Reading Resource Strings

The following document has some useful notes on how resource strings are stored within the resources section in a PE file. Quoting directly from the document:

4.8 String Table Resources

   These tables are constructed in blocks of 16 strings.  The
   organization of these blocks of 16 is determined by the IDs given to
   the various strings.  The lowest four bits of the ID determine a
   string s position in the block.  The upper twelve bits determine
   which block the string is in.  Each block of 16 strings is stored as
   one resource entry.  Each string or error table resource block is
   stored as follows:

       [Normal resource header (type = 6 for strings)]

       [Block of 16 strings.  The strings are Pascal style with a WORD
       length preceding the string.  16 strings are always written, even
       if not all slots are full.  Any slots in the block with no string
       have a zero WORD for the length.]

   It is important to note that the various blocks need not be written
   out in numerical order in the resource file.  Each block is assigned
   an ordinal ID.  This ID is the high 12 bits of the string IDs in the
   block plus one (ordinal IDs can t be zero).  The blocks are written
   to the .RES file in the order the blocks are encountered in the .RC
   file, while the CVTRES utility will cause them to become ordered in
   the COFF object, and hence the image file.

Details

Hence, to extract those string from the file, we can write a small Python script using pefile.
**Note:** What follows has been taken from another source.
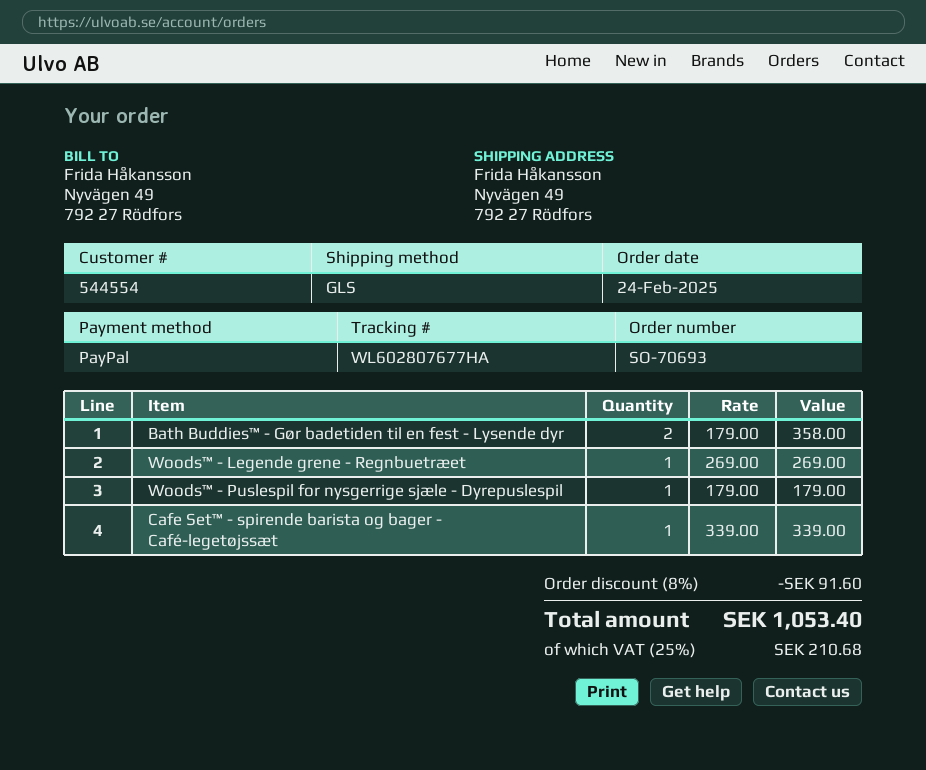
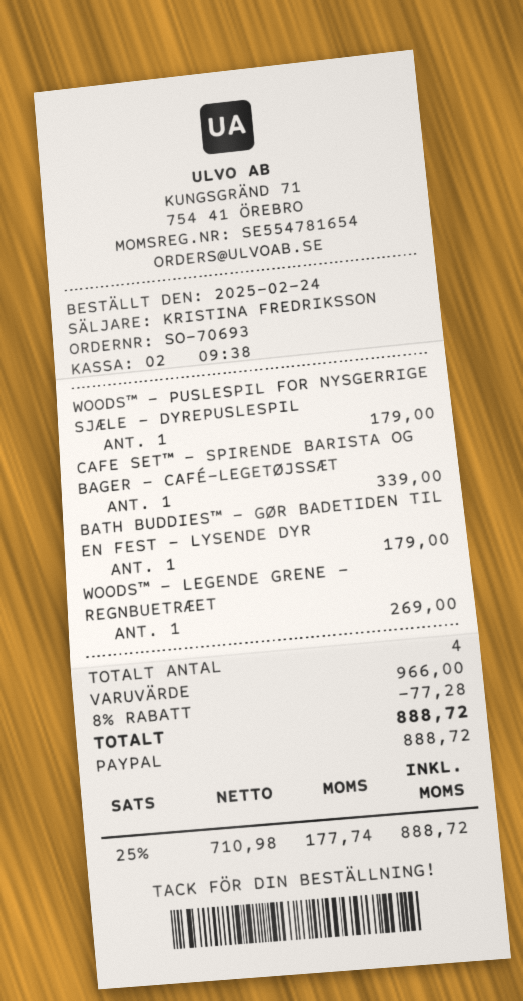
Bath Buddies™ - Gør badetiden til en fest - Lysende dyr: 2 for 358.00 -> 1 for 179.00
discount: 8% = 91.60 -> 8% = 77.28
tax: 25% = 210.68 -> 25% = 177.74
total: 1053.40 -> 888.72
First we need to read the directory entry for the resources and see if there’s an entry of type RT_STRING (value 6).

print [entry.id for entry in pe.DIRECTORY_ENTRY_RESOURCE.entries]

Would produce something like (3, 4, 5, 6, 9, 14, 24). Therefore we know that in this specific PE file the RT_STRING directory entry is at index 3.

A dump of the corresponding resource directory entry looks like:

Id: [0x6] (RT_STRING)
[IMAGE_RESOURCE_DIRECTORY_ENTRY]
Name:                          0x6
OffsetToData:                  0x80000108
  [IMAGE_RESOURCE_DIRECTORY]
  Characteristics:               0x0
  TimeDateStamp:                 0x0        [Thu Jan  1 00:00:00 1970 UTC]
  MajorVersion:                  0x0
  MinorVersion:                  0x0
  NumberOfNamedEntries:          0x0
  NumberOfIdEntries:             0x1
    Id: [0x7]
    [IMAGE_RESOURCE_DIRECTORY_ENTRY]
    Name:                          0x7
    OffsetToData:                  0x80000320
      [IMAGE_RESOURCE_DIRECTORY]
      Characteristics:               0x0
      TimeDateStamp:                 0x0        [Thu Jan  1 00:00:00 1970 UTC]
      MajorVersion:                  0x0
      MinorVersion:                  0x0
      NumberOfNamedEntries:          0x0
      NumberOfIdEntries:             0x1
        [IMAGE_RESOURCE_DIRECTORY_ENTRY]
        Name:                          0x409
        OffsetToData:                  0x4B8
          [IMAGE_RESOURCE_DATA_ENTRY]
          OffsetToData:                  0x251F0
          Size:                          0x48
          CodePage:                      0x0
          Reserved:                      0x0

We need to iterate through all the directory entries under the RT_STRING directory and read the data entries in order to be able to reach the actual string data.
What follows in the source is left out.